Hereditary angio-oedema: a review with particular reference to pathogenesis and treatment
Article first published online: 27 APR 2006
Clinical & Experimental Allergy
Volume 1, Issue 2, pages 221–233, June 1971
How to Cite
HADJIYANNAKI, K. and LACHMANN, P. J. (1971), Hereditary angio-oedema: a review with particular reference to pathogenesis and treatment. Clinical & Experimental Allergy, 1: 221–233. doi: 10.1111/j.1365-2222.1971.tb03021.x
- Issue published online: 27 APR 2006
- Article first published online: 27 APR 2006
Hereditary angio-oedema (HAE) is a rare disease associated with, and caused by, an inherited deficiency of the inhibitor of the activated first component of complement (C1-inhibitor). The disease is readily diagnosed in the laboratory by measuring C1-inhibitor levels.

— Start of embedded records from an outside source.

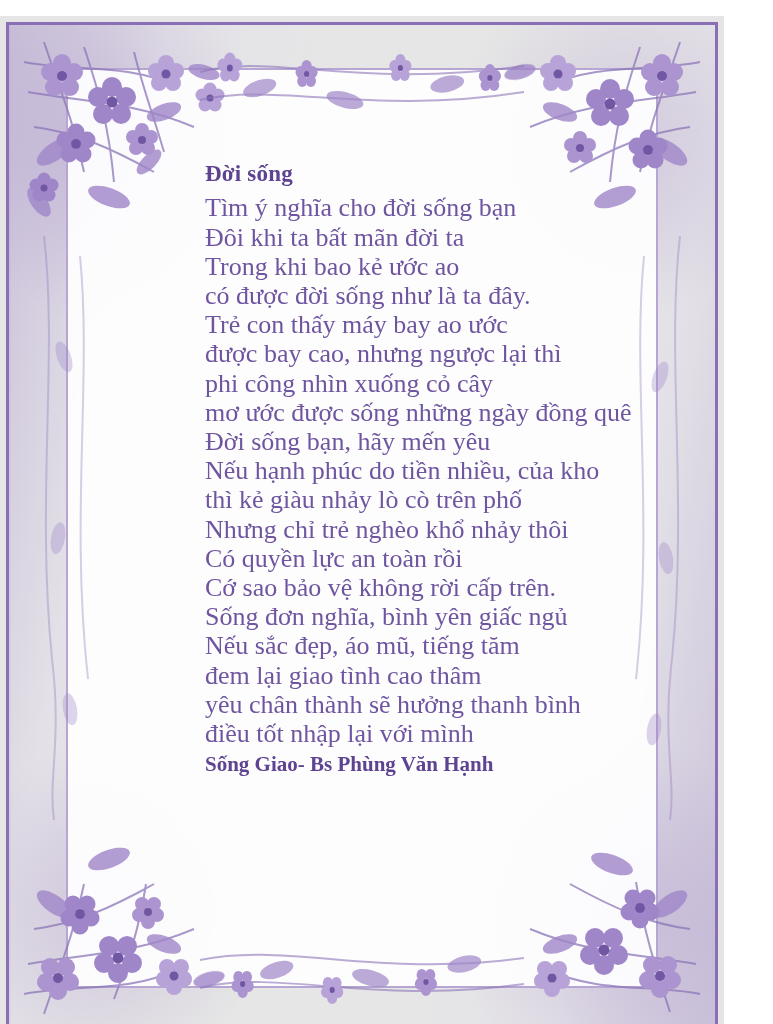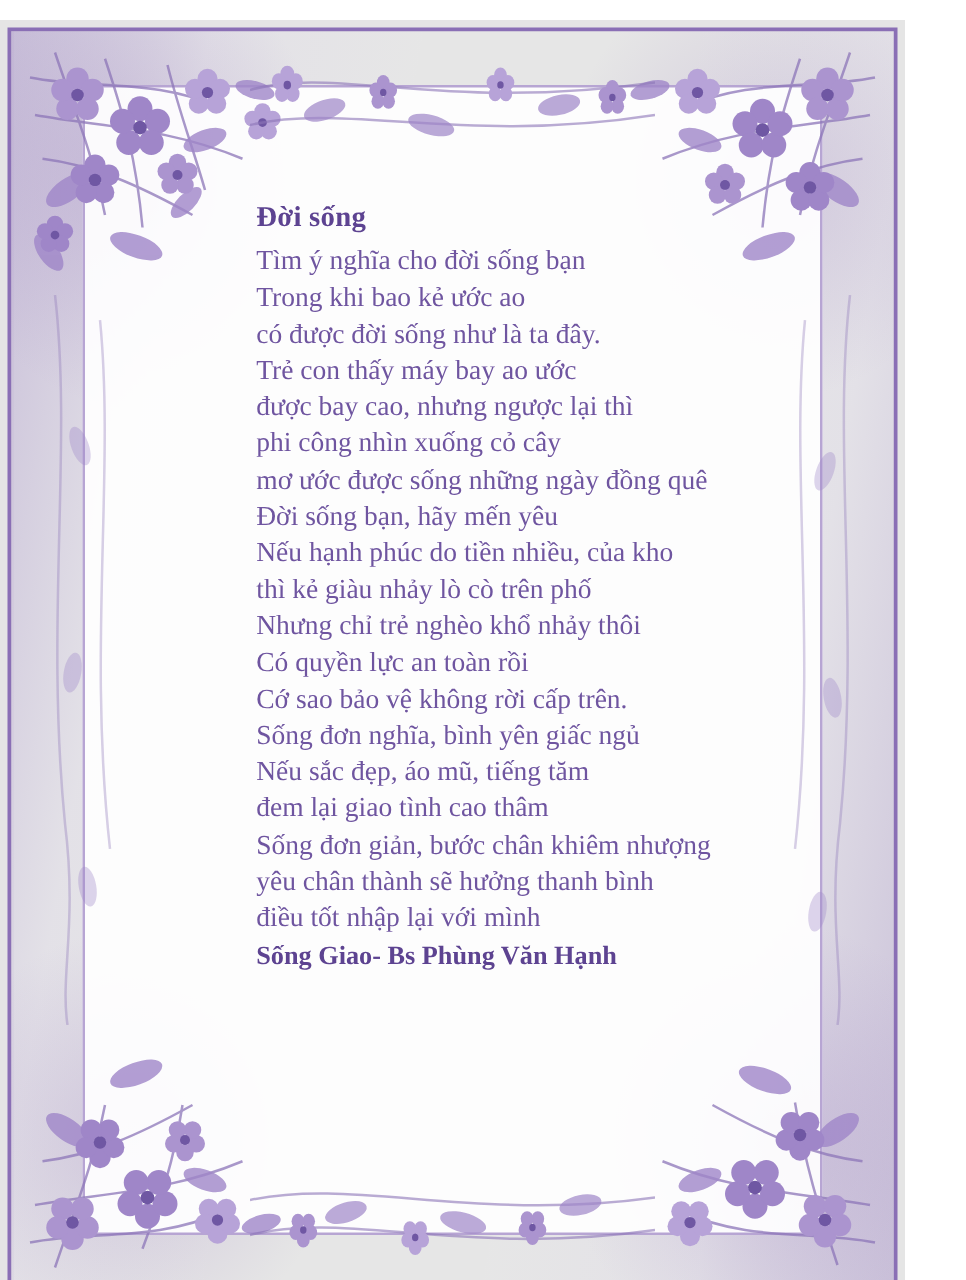--- a/index.html
+++ b/index.html
@@ -112,7 +112,7 @@
     letter-spacing: .2px;
   }
   .poem-line {
-    font-size: 22px;
+    font-size: 26px;
     line-height: 29.2px;
     color: #6f55a0;
     white-space: nowrap;

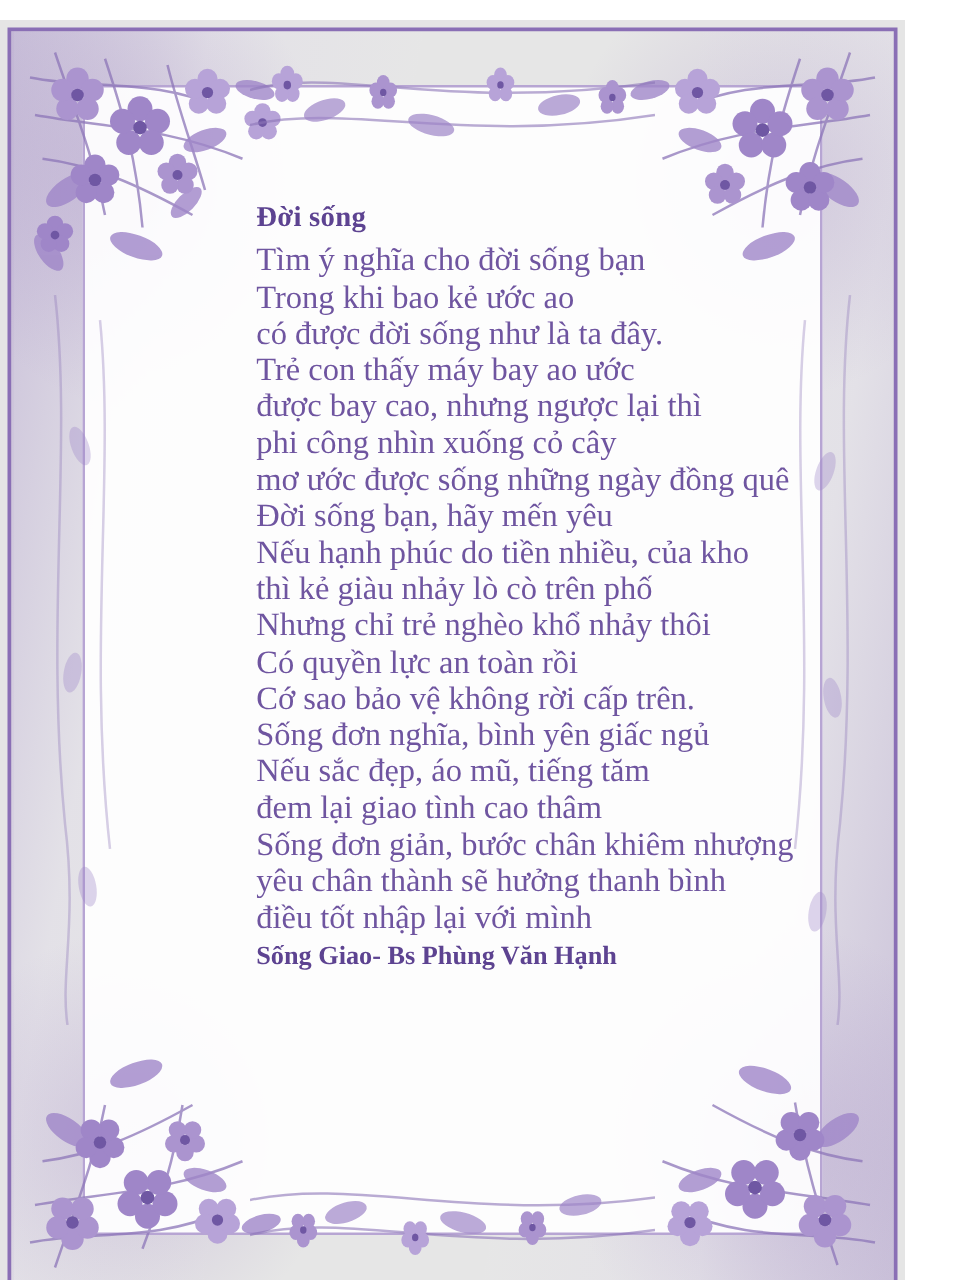--- a/index.html
+++ b/index.html
@@ -505,6 +505,7 @@
     <h1 class="poem-title">Đời sống</h1>
     <div>
       <div class="poem-line">Tìm ý nghĩa cho đời sống bạn</div>
+      <div class="poem-line">Đôi khi ta bất mãn đời ta</div>
       <div class="poem-line">Trong khi bao kẻ ước ao</div>
       <div class="poem-line">có được đời sống như là ta đây.</div>
       <div class="poem-line">Trẻ con thấy máy bay ao ước</div>

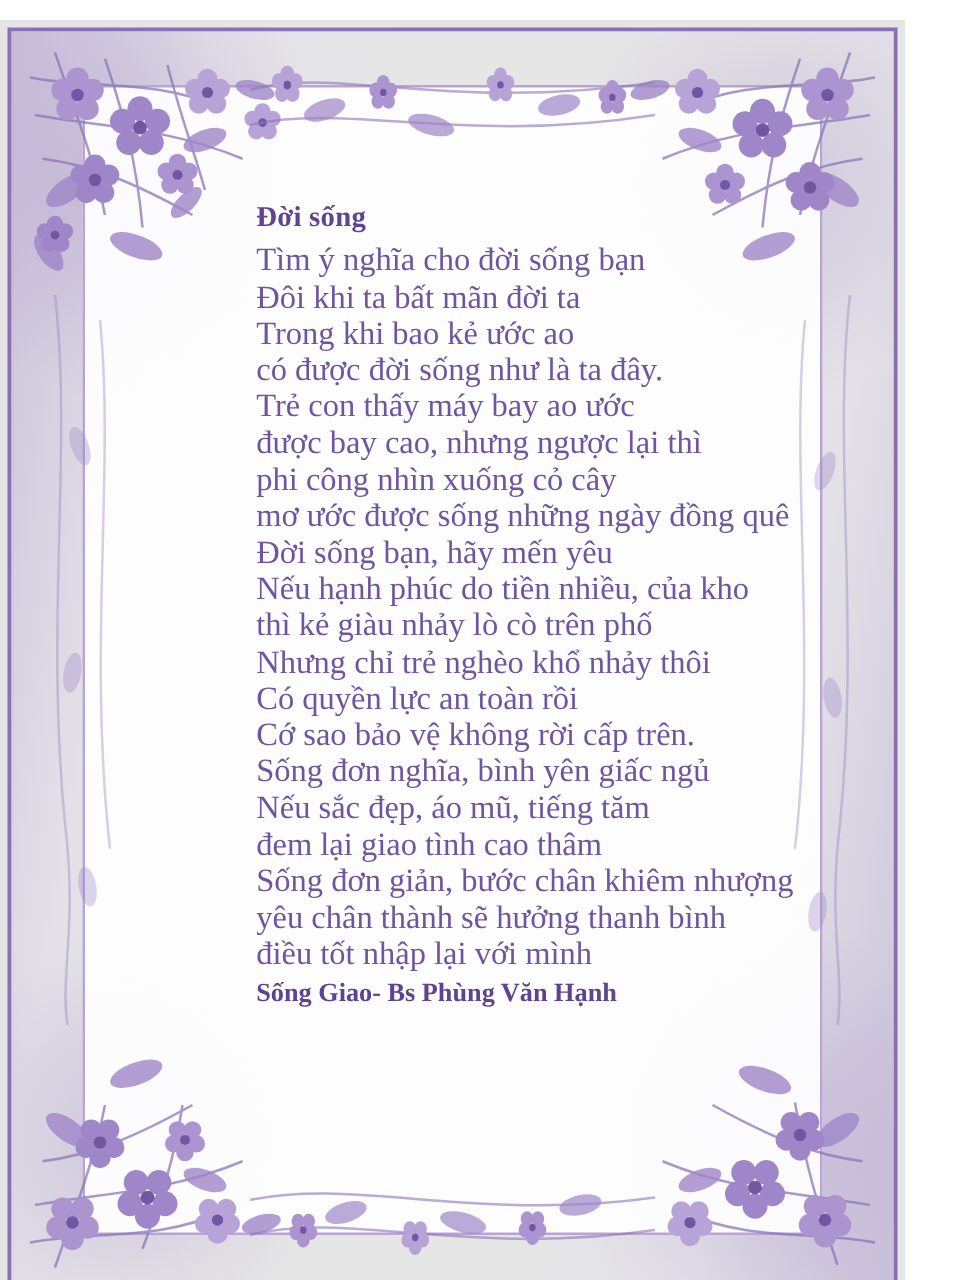--- a/index.html
+++ b/index.html
@@ -521,7 +521,6 @@
       <div class="poem-line">Sống đơn nghĩa, bình yên giấc ngủ</div>
       <div class="poem-line">Nếu sắc đẹp, áo mũ, tiếng tăm</div>
       <div class="poem-line">đem lại giao tình cao thâm</div>
-      <div class="poem-line">Sống đơn giản, bước chân khiêm nhượng</div>
       <div class="poem-line">yêu chân thành sẽ hưởng thanh bình</div>
       <div class="poem-line">điều tốt nhập lại với mình</div>
     </div>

Very uncharacteristically for an inherited deficiency, genetic transmission is as an autosomal dominant. The patients are therefore heterozygotes and their deficiency is incomplete; many having up to 20% of the normal amount of inhibitor.
It appears most probable that attacks are precipitated by exhaustion of local inhibitor as a result of its consumption by any of the plasma enzymes (plasmin. kininogenase, P.F./Dil as well as C1)with which the inhibitor can react. Thus, conditions associated with increased generation of any of these enzymes may predispose to relapse in HAE. In the absence of all inhibitor C1 activation proceeds autocatalytically and reacting with its substrates C4 and C2 produces a kinin-like peptide from C2 which appears to be the main mediator of the disease.
Attacks of the disease have been successfully treated by replacement of inhibitor using fresh frozen plasma as source. Effective prophylactic treatment has been obtained with ɛ-aminocaproic acid and its derivatives. These drugs inhibit the activation of the plasma proteases with which the inhibitor reacts and will thus produce an ‘inhibitor sparing’ effect in addition to themselves inhibiting CT activation.